Zarówno w łonie matki, jak i po narodzinach, małe dzieci wykonują ruchy nazywane "kopaniem". Ruchy te wydawały się dotąd nie mieć konkretnego celu, jednak najnowsze badania japońskich naukowców wskazują, że jest wprost przeciwnie. Przyjrzeli się oni współdziałaniu układów nerwowego i mięśniowego małych dzieci i stwierdzili, że ruchy te okazują się mieć bardzo ważne zadanie - pomagają dzieciom uczyć się kontroli nad własnym ciałem.
Dzieci wciąż znajdujące się w łonie matki, a także już po narodzinach, regularnie wykonują różnorodne ruchy określane jako "kopanie". Dla ruchów tych, zwłaszcza odczuwanych jeszcze w czasie ciąży, znajdywane były różne wytłumaczenia, nie zostały one jednak dokładniej zbadane. Tymczasem 26 grudnia naukowcy z Uniwersytetu Tokijskiego poinformowali, że po raz pierwszy udało się im ustalić, dlaczego małe dzieci "kopią" i jaki jest sens tych ruchów. Wyniki swoich badań opublikowali na łamach czasopisma naukowego "Proceedings of the National Academy of Sciences" (PNAS).
Dlaczego dzieci kopią
Naukowcy z Uniwersytetu Tokijskiego najpierw komputerowo szczegółowo zarejestrowali ruchy 12 zdrowych noworodków (w wieku poniżej 10 dni) oraz 10 niemowląt (w wieku ok. 3 miesięcy). Następnie opracowali dokładny komputerowy model mięśni i szkieletów dzieci w celu zbadania ich konkretnych aktywności. W ten sposób naukowcy mogli przyjrzeć się komunikacji odbywającej się pomiędzy mięśniami i zmysłami dzieci krótko przed narodzinami i krótko po nich.
Dotychczasowe badania dostrzegały w niektórych zachowaniach dzieci ruchy charakterystyczne dla określonych zadań, takich jak chodzenie czy sięganie po coś. Ustalenia japońskich naukowców potwierdzają tymczasem teorię, że niemowlęta także dzięki ruchom niemającym żadnego jasnego celu i niezwiązanym z jakimkolwiek zadaniem poprawiają swoje zdolności koordynacji czuciowo-ruchowej, czyli sensomotorykę. Inaczej mówiąc, spontaniczne ruchy, które pozornie "wydają się nie mieć konkretnego celu", w rzeczywistości mają ważne zadanie: pomagają dzieciom nauczyć się kontrolować swoje ciało.
"Powszechnie zakładano, że rozwój sensomotoryki zależy od występowania powtarzających się interakcji sensomotorycznych, co oznacza, że im częściej wykonujesz tę samą czynność, tym bardziej prawdopodobne jest, że się jej nauczysz i zapamiętasz" - stwierdził jeden z autorów badań, Hoshinori Kanazawa z Uniwersytetu Tokijskiego.
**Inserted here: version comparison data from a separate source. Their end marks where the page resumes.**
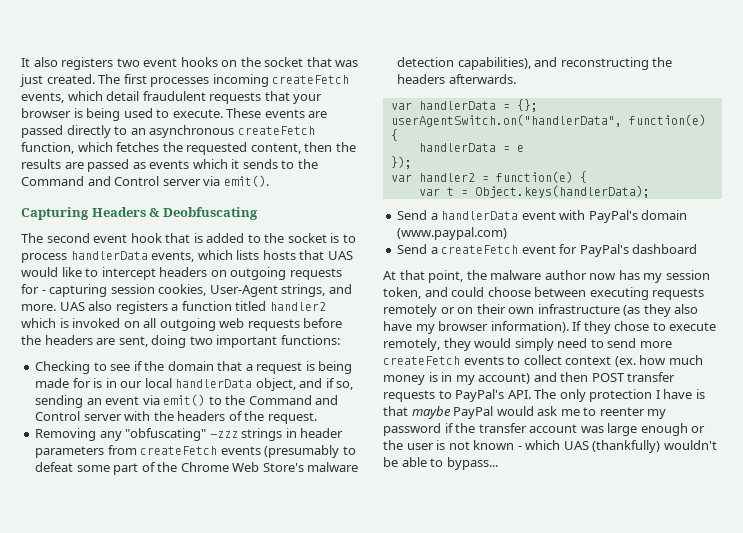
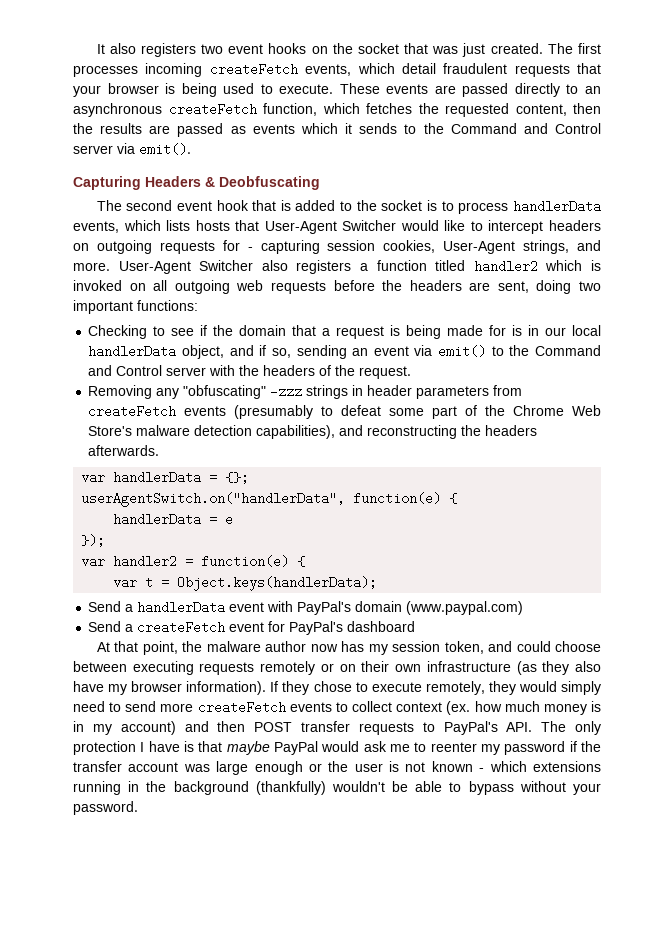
- The second event hook that is added to the socket is to process handlerData events, which lists hosts that UAS would like to intercept headers on outgoing requests for - capturing session cookies, User-Agent strings, and more.
+ The second event hook that is added to the socket is to process handlerData events, which lists hosts that User-Agent Switcher would like to intercept headers on outgoing requests for - capturing session cookies, User-Agent strings, and more.
- UAS also registers a function titled handler2 which is invoked on all outgoing web requests before the headers are sent, doing two important functions:
+ User-Agent Switcher also registers a function titled handler2 which is invoked on all outgoing web requests before the headers are sent, doing two important functions:
- If they chose to execute remotely, they would simply need to send more createFetch events to collect context (ex. how much money is in my account) and then POST transfer requests to PayPal's API. The only protection I have is that maybe PayPal would ask me to reenter my password if the transfer account was large enough or the user is not known - which UAS (thankfully) wouldn't be able to bypass...
+ If they chose to execute remotely, they would simply need to send more createFetch events to collect context (ex. how much money is in my account) and then POST transfer requests to PayPal's API. The only protection I have is that maybe PayPal would ask me to reenter my password if the transfer account was large enough or the user is not known - which extensions running in the background (thankfully) wouldn't be able to bypass without your password.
Jak jednak dodał, wyniki ostatnich badań "sugerują, że niemowlęta rozwijają swój własny system sensomotoryczny w oparciu o zachowania eksploracyjne (niesłużące zaspokojeniu żadnej konkretnej potrzeby poza potrzebą poznawczą - red.) lub ciekawość, więc nie powtarzają po prostu tej samej czynności, ale cały ich wachlarz". Japońscy badacze ustalili przy tej okazji związek pomiędzy wczesnymi, spontanicznymi ruchami wykonywanymi przez dzieci a spontaniczną aktywnością ich neuronów odpowiedzialnych za kontrolowanie poszczególnych mięśni.
Leczenie małych dzieci
Zespół badawczy podkreśla, że lepsze zrozumienie rozwoju sensomotoryki dzieci może pomóc we wcześniejszym diagnozowaniu oraz skuteczniejszym leczeniu zaburzeń neurodegeneracyjnych, czyli dotyczących układu nerwowego, takich jak m.in. stwardnienie rozsiane czy porażenie mózgowe. Obecnie, podkreślają badacze, wiedza na temat tego, jak noworodki i niemowlęta uczą się poruszać swoim ciałem, jest ograniczona.